The son and grandson of tribal leaders, Jackson, 60, said that in the past, "the government gave us funds just to survive and they didn't hear a word from our people." Now, he said, local leaders like Rosevear have to come to him. "They come, smile, and shake my hand but they don't like it. Too bad. That is how the process is now."
Glamis Gold, the Canadian mining company that sought to build the California mine, learned that the hard way several years ago. After investing US$15 million, the company watched Jackson tie up the project with regulators. It was finally killed when Gray Davis, then the governor, issued an emergency order.
Charles Jeannes, an executive at Glamis at the time, said the company tried to negotiate with Jackson. "We'd told them we'd discuss any number of kinds of compensation," said Jeannes, now executive vice president of Goldcorp, which acquired Glamis in 2006. "But we never got specific because they made it clear they wouldn't accept the mine."
Jackson has a slightly different recollection. "They came and offered money, trucks and other things," he said. "I told them I'm not going to take one penny, and to get out of my office."
In Quechan lore, dreams are sacred - a literal path to knowledge and power. So perhaps it is fitting that the refinery has been a business dream in Arizona for two decades, a long-talked-about project that, if completed, would be the first new refinery constructed in the US in more than 30 years.
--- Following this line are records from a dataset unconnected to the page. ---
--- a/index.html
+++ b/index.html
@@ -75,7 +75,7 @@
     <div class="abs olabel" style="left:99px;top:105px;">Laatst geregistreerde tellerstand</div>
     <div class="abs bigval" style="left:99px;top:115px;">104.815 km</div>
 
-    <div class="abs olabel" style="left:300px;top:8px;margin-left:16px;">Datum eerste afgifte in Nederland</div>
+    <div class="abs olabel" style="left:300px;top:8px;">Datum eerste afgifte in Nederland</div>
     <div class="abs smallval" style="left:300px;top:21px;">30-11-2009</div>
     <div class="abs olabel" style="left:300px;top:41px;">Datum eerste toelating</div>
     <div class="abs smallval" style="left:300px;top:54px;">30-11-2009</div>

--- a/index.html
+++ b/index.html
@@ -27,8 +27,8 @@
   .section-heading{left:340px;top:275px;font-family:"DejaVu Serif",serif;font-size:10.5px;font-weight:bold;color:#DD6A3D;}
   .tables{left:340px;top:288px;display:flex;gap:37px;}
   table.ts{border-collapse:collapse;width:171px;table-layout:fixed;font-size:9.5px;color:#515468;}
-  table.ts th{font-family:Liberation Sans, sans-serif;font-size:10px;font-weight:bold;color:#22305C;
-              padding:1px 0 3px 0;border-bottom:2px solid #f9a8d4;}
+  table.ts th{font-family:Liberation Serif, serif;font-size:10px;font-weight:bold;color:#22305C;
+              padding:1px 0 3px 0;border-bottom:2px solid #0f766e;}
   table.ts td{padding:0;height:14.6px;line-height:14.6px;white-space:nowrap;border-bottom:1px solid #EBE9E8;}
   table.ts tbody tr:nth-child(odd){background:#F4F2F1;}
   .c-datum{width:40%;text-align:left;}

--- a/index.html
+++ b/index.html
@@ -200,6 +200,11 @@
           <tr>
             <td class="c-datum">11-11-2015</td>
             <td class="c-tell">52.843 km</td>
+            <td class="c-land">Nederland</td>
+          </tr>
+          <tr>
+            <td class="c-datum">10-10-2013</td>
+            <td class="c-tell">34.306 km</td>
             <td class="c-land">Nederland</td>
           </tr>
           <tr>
It is also a vision that could prove hugely profitable. Refining margins in the Southwest are among the healthiest in the country, while gasoline demand in Arizona, Nevada and California has been growing at twice the national average. And until Jackson and the Quechans challenged their plans, the 567-hectare site seemed like the rare spot in America where a refinery might actually be welcomed.
The last fruit orchard on the site died out decades ago, after the federal government acquired the land and bought up the water rights. The nearest homes are miles away. Now the silence is broken only by the sound of passing freight trains and the occasional rumble from the Army's Yuma Proving Ground.